Especially since electronic tolling gets a 50% discount and often allows you
to avoid stopping or even slowing down to pay. Compared to SFBA bridge tolls
it’s downright pleasant.

------
pessimizer
This (or the original, rather: [http://www.wirepoints.com/illinois-state-
pensions-overpromis...](http://www.wirepoints.com/illinois-state-pensions-
overpromised-not-underfunded-wirepoints-special-report/)) is a lot of graphs
and percentages with very few absolute numbers, and all of them deceptive,
with endless spurious comparisons such as comparing the percentage rise in
"promised pensions" to the rise in average income.

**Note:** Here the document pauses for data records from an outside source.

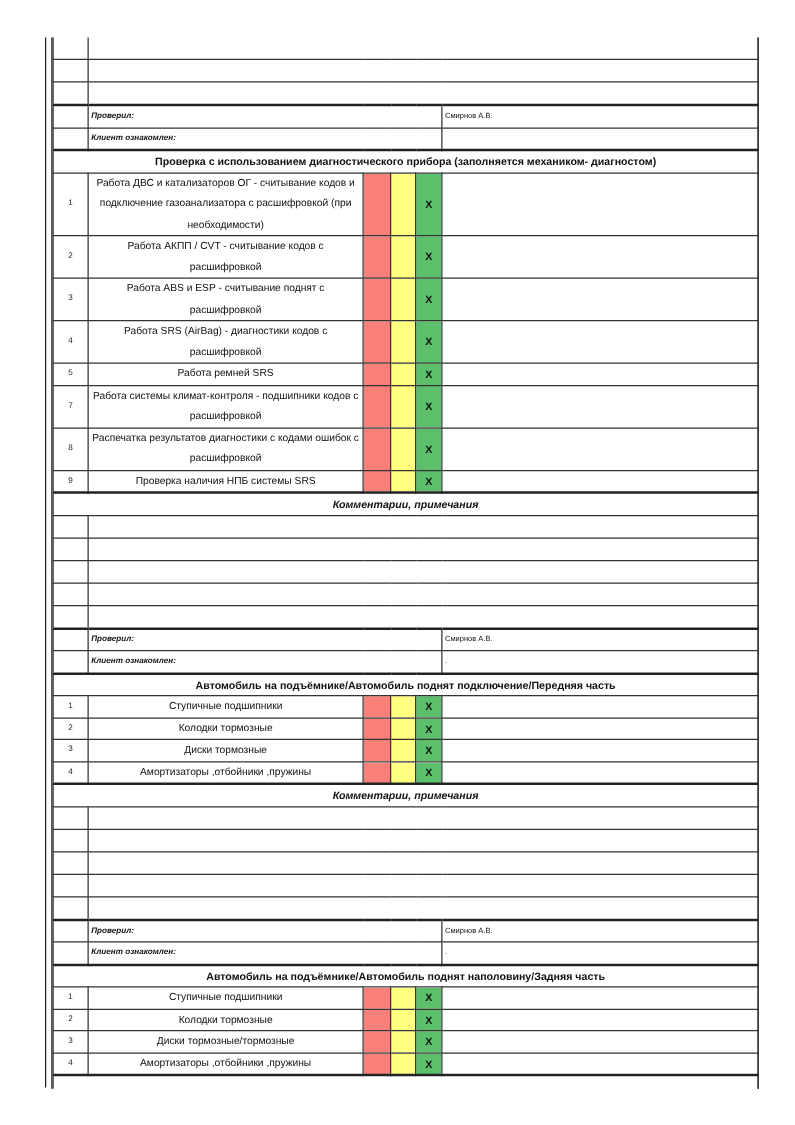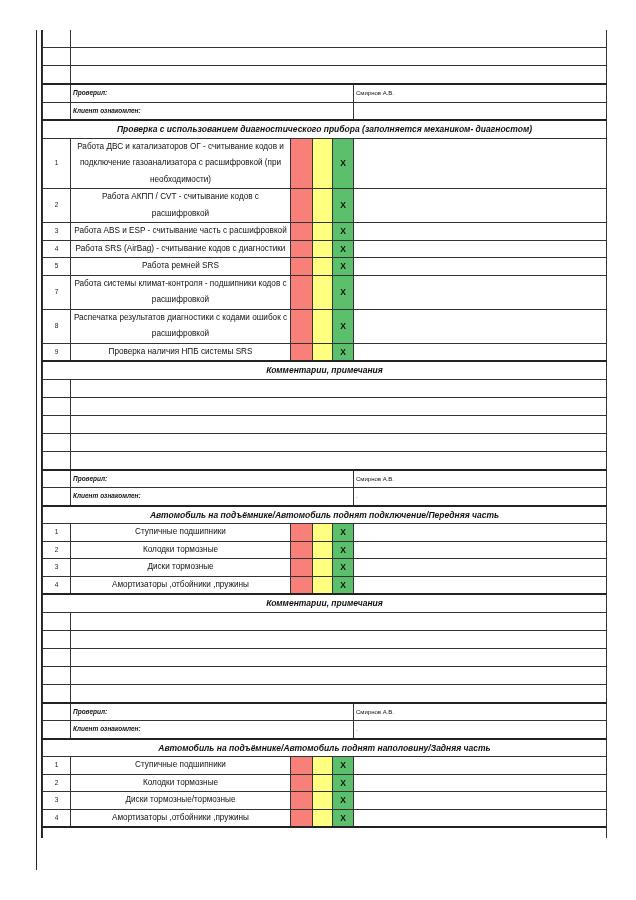--- a/index.html
+++ b/index.html
@@ -20,7 +20,7 @@
   td.note { }
   td.sig-label { font-style: italic; font-weight: bold; font-size: 6.5px; }
   td.sig-value { font-size: 6px; }
-  td.section { text-align: center; font-weight: bold; font-size: 8.5px; border-top: 2px solid #222; font-style: italic; }
+  td.section { text-align: center; font-weight: bold; font-size: 8.5px; border-top: 2px solid #222; }
   td.section.it { }
   tr.blank td { height: 17px; }
   tr.thick-top td { border-top: 2px solid #222; }

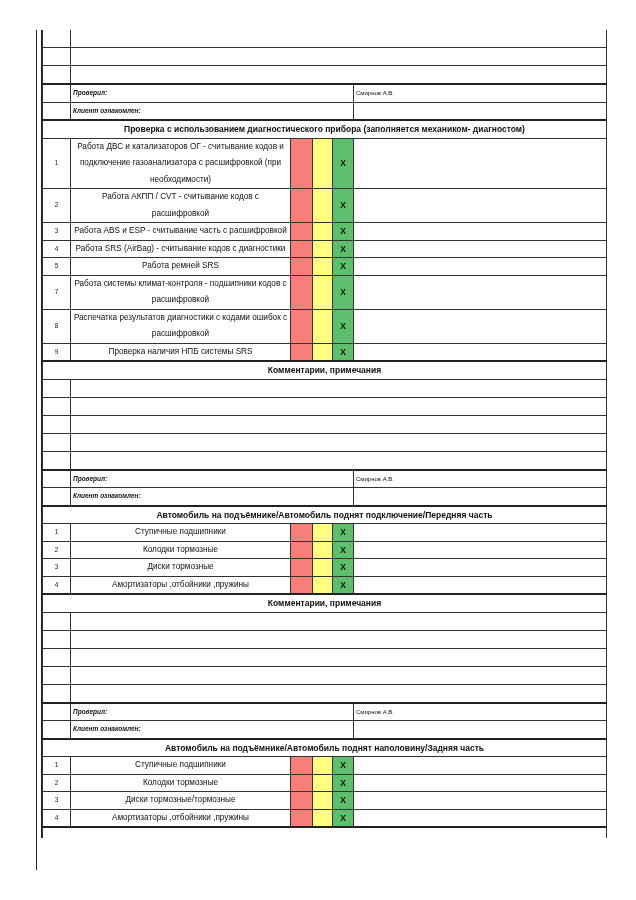--- a/index.html
+++ b/index.html
@@ -87,7 +87,7 @@
   </tr>
   <tr>
     <td class="num">3</td>
-    <td class="label">Работа ABS и ESP - считывание часть с расшифровкой</td>
+    <td class="label">Работа ABS и ESP - считывание поднят с расшифровкой</td>
     <td class="red"></td>
     <td class="yel"></td>
     <td class="grn">X</td>

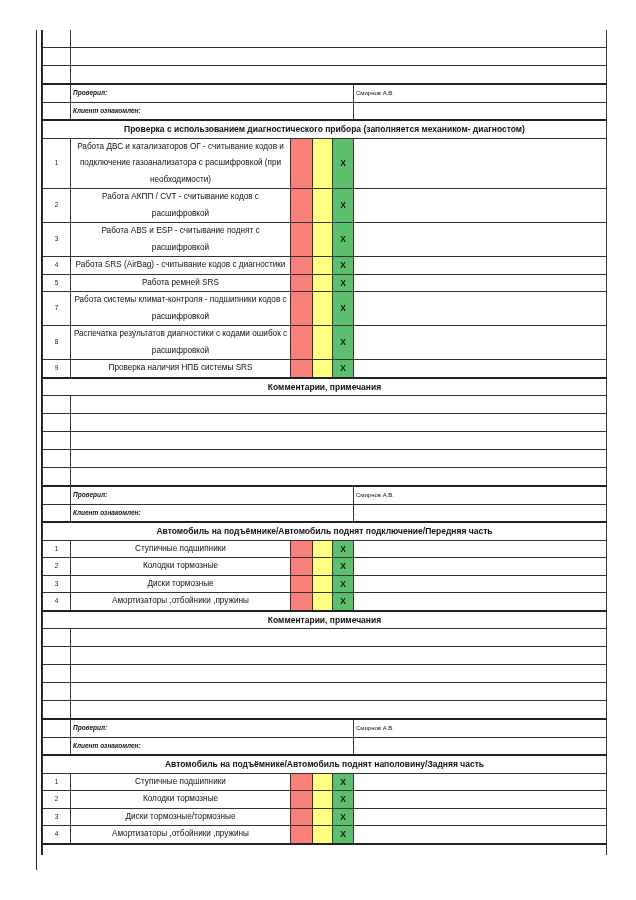--- a/index.html
+++ b/index.html
@@ -95,7 +95,7 @@
   </tr>
   <tr>
     <td class="num">4</td>
-    <td class="label">Работа SRS (AirBag) - считывание кодов с диагностики</td>
+    <td class="label">Работа SRS (AirBag) - диагностики кодов с расшифровкой</td>
     <td class="red"></td>
     <td class="yel"></td>
     <td class="grn">X</td>

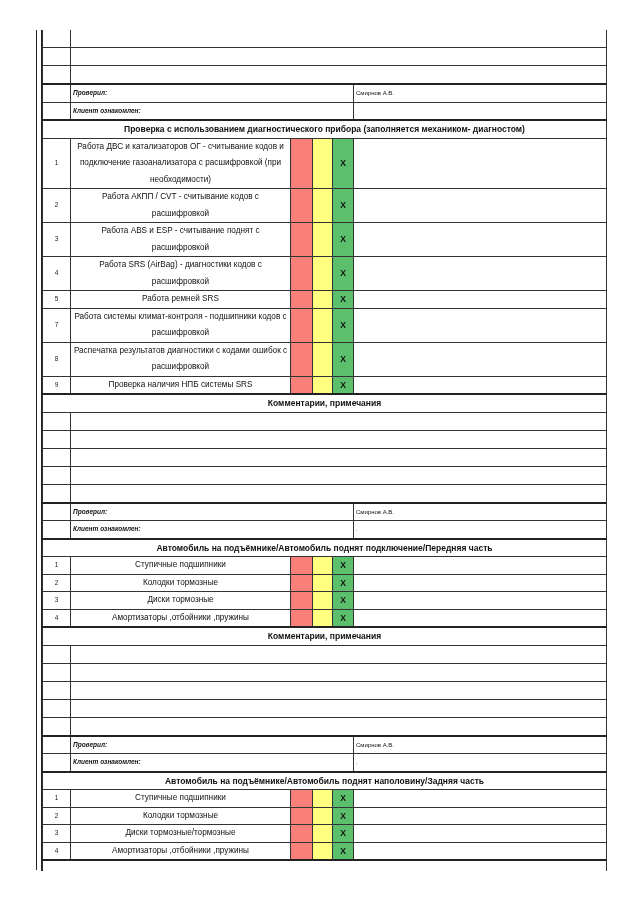--- a/index.html
+++ b/index.html
@@ -21,7 +21,7 @@
   td.sig-label { font-style: italic; font-weight: bold; font-size: 6.5px; }
   td.sig-value { font-size: 6px; }
   td.section { text-align: center; font-weight: bold; font-size: 8.5px; border-top: 2px solid #222; }
-  td.section.it { }
+  td.section.it { font-style: italic; }
   tr.blank td { height: 17px; }
   tr.thick-top td { border-top: 2px solid #222; }
 </style>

Literally inviting you to think that retired state workers make 11x the
average salary of working people in Illinois. They do this by comparing the
total pensions committed to be paid over a lifetime to people to a bunch of
yearly metrics, and most deceptively of all, comparing the rise in total
promised pension payments to _the rise in inflation during the time that the
promises were made._

The people who wrote this report are terrible people who were paid to sell a
conclusion, not to study anything. The reason that everything was pushed to
pensions was simply a way to pay employees less. If they simply paid their
workers, they wouldn't have to promise such a luxurious retirement.

------
oflannabhra
In Kentucky, the governor is essentially committing political suicide by
deciding to tackle the issue. Kentucky's pension is rated as the worst state
in the union by S&P.

The press has excoriated him (as have much of the public). The fact that he is
actually addressing the crisis is commendable, though.

------
selleck
Honestly, this is one of the reasons I am looking to move out of state.
Eventually somethings gotta give and I am assuming it will be much higher
state and property taxes.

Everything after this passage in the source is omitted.